### Task objective
Where a line in the entries below contains the word "resourses", count it. Return the total alone.

─── Task inputs ───

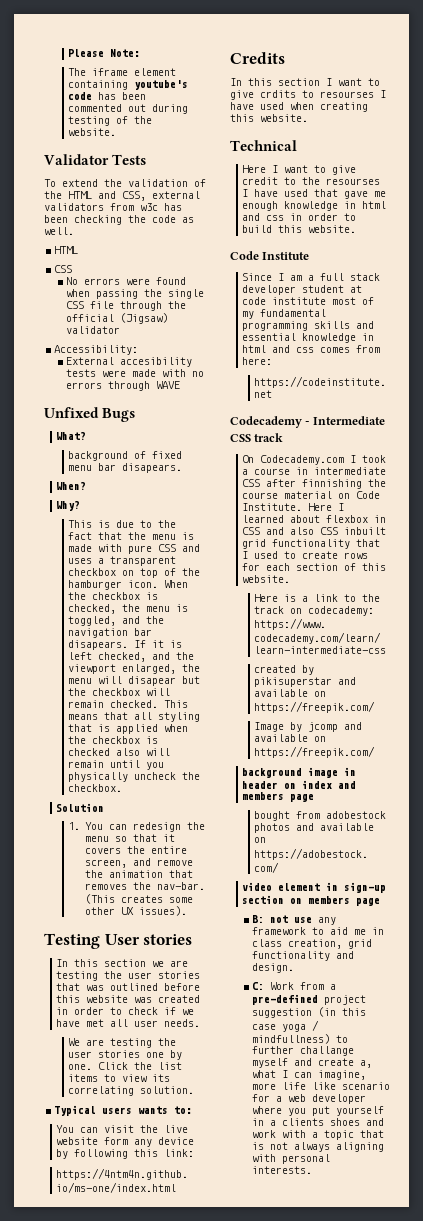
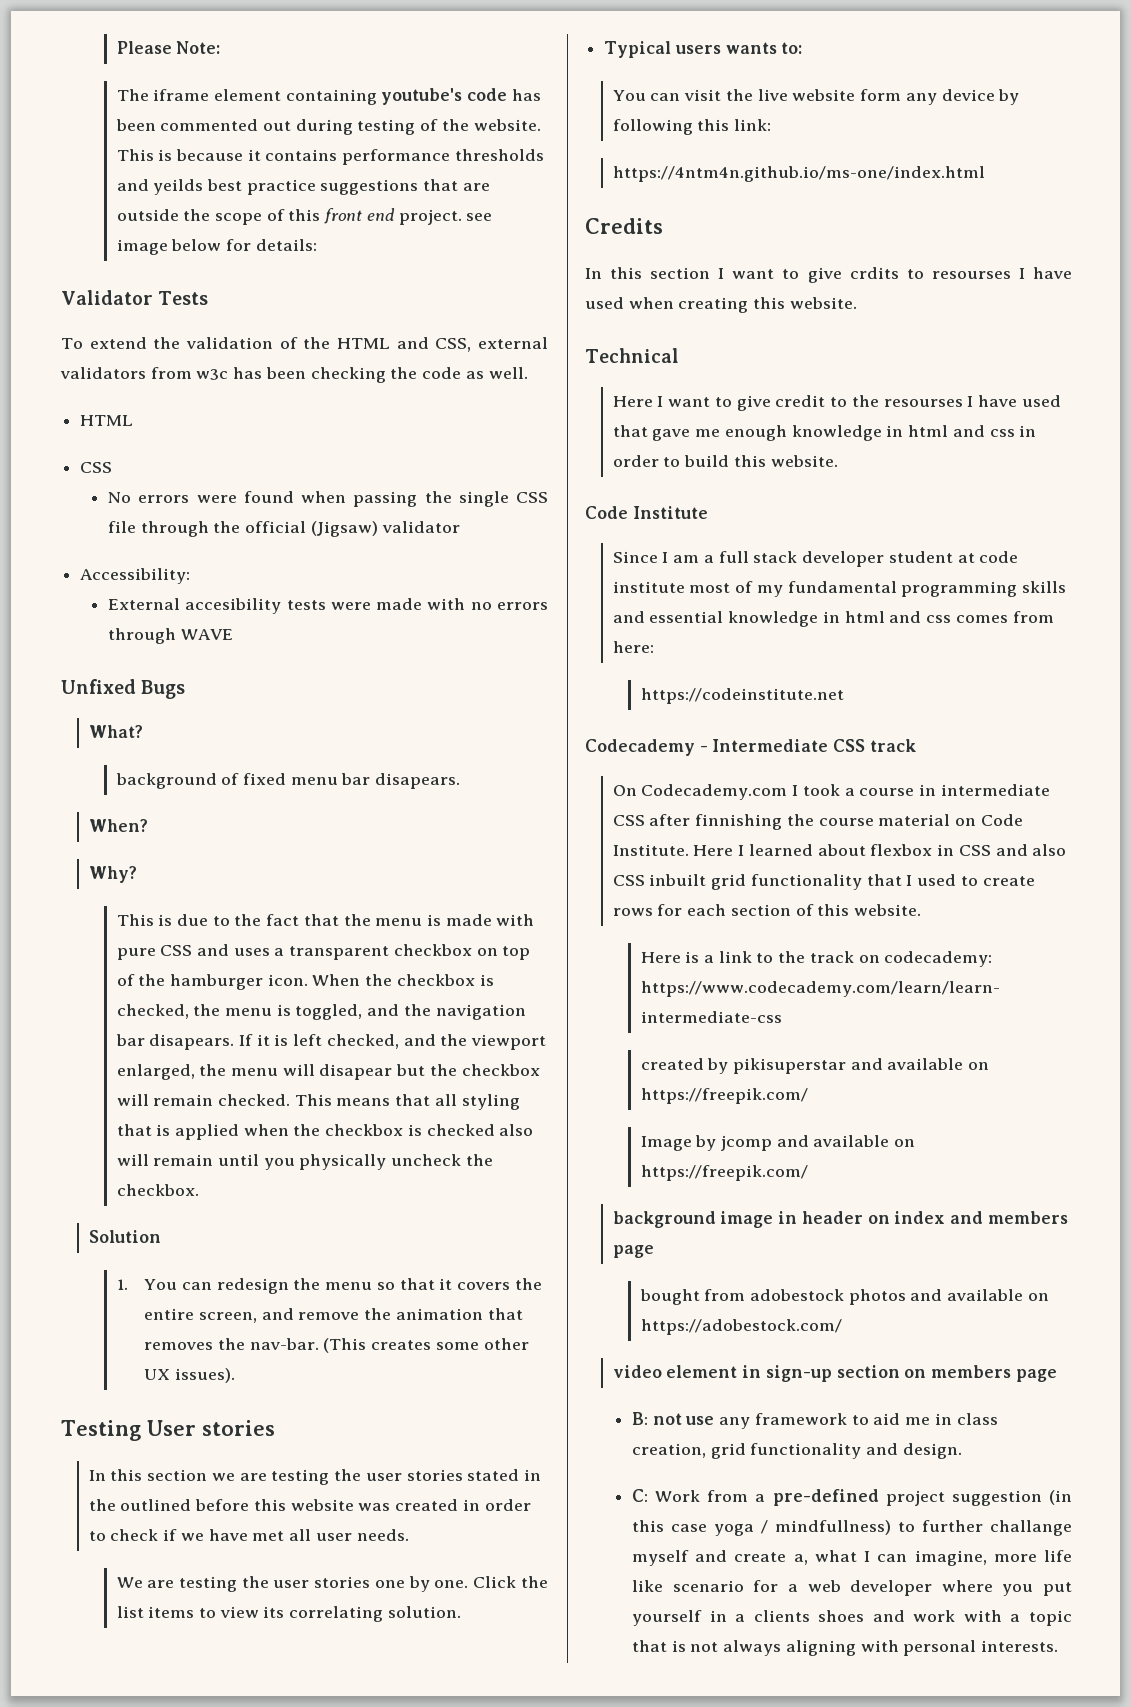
(117, 132) none -> [116,149,544,165] [116,179,490,195] [116,208,493,225] [116,239,317,255] This is because it contains performance thresholds and yeilds best practice suggestions that are outside the scope of this front end project. see image below for details:
[56,983,105,991] that was -> [467,1469,542,1481] [88,1499,116,1511] stated in the

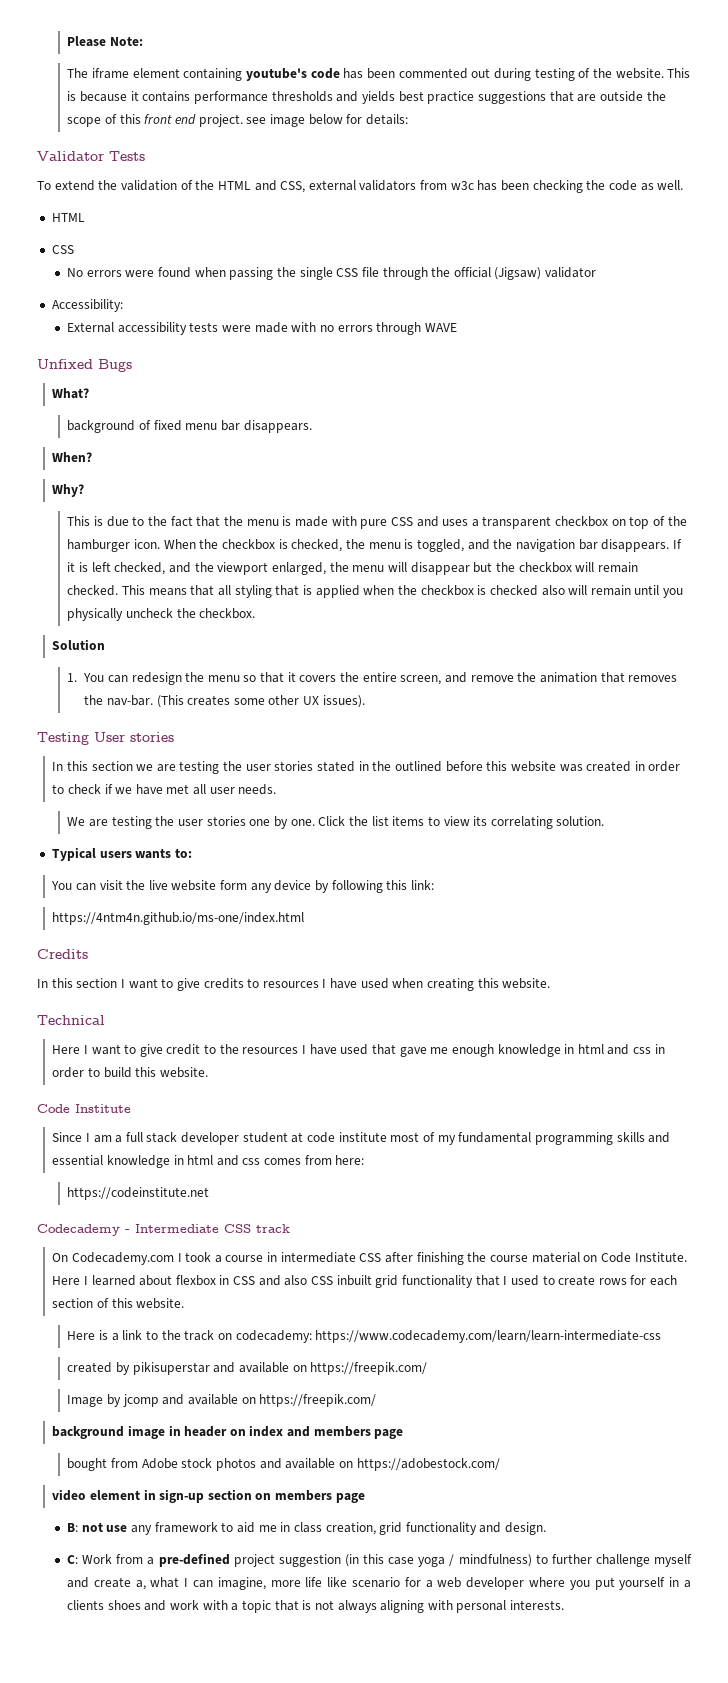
[153,179,204,195] yeilds -> [361,91,395,104] yields
[185,598,282,614] accesibility -> [117,322,187,335] accessibility
[375,773,461,789] disapears. -> [243,420,312,433] disappears.
[149,1034,235,1050] disapears. -> [601,539,670,552] disappears.
[319,1064,393,1080] disapear -> [410,562,470,575] disappear
[849,267,1011,279] crdits to resourses -> [203,978,319,989] credits to resources
[883,399,963,407] resourses -> [242,1047,299,1054] resources
[695,814,783,830] finnishing -> [416,1252,464,1265] finishing
[749,1289,844,1301] adobestock -> [141,1458,213,1469] Adobe stock
[775,1520,892,1535] mindfullness) -> [458,1554,532,1567] mindfulness)
[990,1520,1072,1536] challange -> [595,1554,650,1567] challenge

───

### Response to the exercise
2